The Gareth MacFadyen Cup, more commonly known as the GM Cup, is a perpetual local derby-style memorial rugby union match contested on an annual basis since 2001 in Tokyo, Japan, between the two leading foreign rugby teams in Japan: the Tokyo Crusaders
and the Yokohama Country and Athletic Club.

The match is played in memoriam of Gareth MacFadyen (1976-2000), a young New Zealander who was a successful, young stockbroker and a leading player for both rugby teams in Japan during the period 1996-2000.

The Cup matches have had close battles over the years. The Crusaders' comeback against the YCAC is one of them. The Crusaders overturned an 18-point lead with fifteen minutes left in the game. They won by one point.

== Gareth MacFadyen ==

Gareth MacFadyen's death in 2000 was widely reported through the Japanese, New Zealander and rugby news media for its untimely and unfortunate circumstances.

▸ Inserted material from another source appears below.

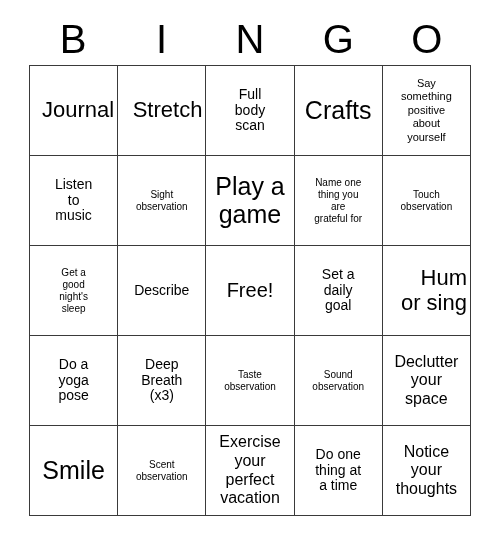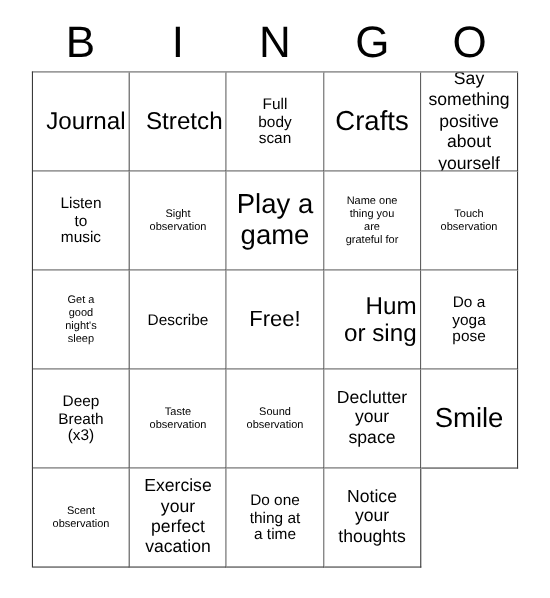"Say" .sz-xs .cell-text { font-size: 16px -> 11px }
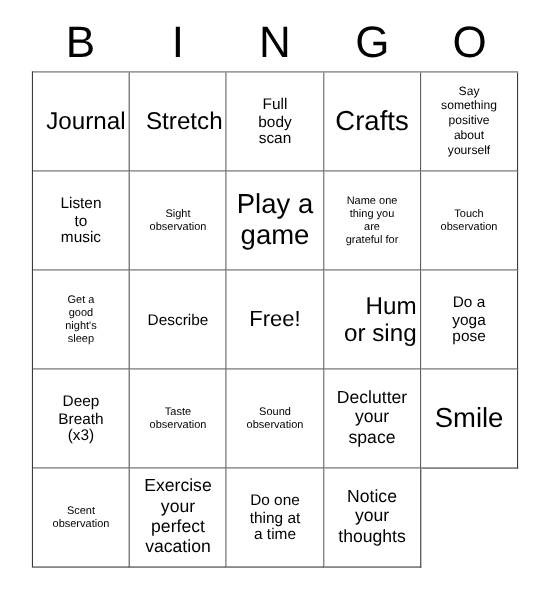"Set a" div.cell { html: none -> <div> <span>Set a daily goal</span> </div> }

He died from extensive burns suffered as a result of being set alight while in costume as a prank during a Christmas work party by a colleague. His colleague was subsequently jailed for two years on the charge of manslaughter in New Zealand in 2001.

Gareth MacFadyen was known for playing for both the Tokyo Crusaders and the Yokohama Country and Athletic Club rugby teams, which are considered traditional rivals in the greater Tokyo region.

The Tokyo Crusaders rugby club retired their number 8 jumper (Gareth's preferred playing number) as a mark of respect in 2001.

== History of the Cup ==

The Gareth MacFadyen cup was designed in Brisbane, Australia and made in Christchurch, New Zealand in 2001 as a result of sizeable charitable donations made by Tokyo Crusaders and YCAC club members.

The trophy is a sterling silver cup with winged floral handles on a polished hardwood base, measuring some 60 centimetres in height and surmounted by a golden crusader figurine.

The concepts of a trophy and memorial grudge match were proposed by members of the Tokyo Crusaders rugby club.

The trophy match itself is traditionally held at the Yokohama Country and Athletic Club's ground in Yamate and is played under standard international rugby rules.

Both sides contest the memorial trophy with the winner of the match retaining the right to hold and display the trophy.

Previous years events have seen the MacFadyen family flown out to Japan from New Zealand to present the winning team with the Cup.

In the years since its inception, it has become widely regarded as the most important and prestigious rugby event in the foreign community calendar in Japan.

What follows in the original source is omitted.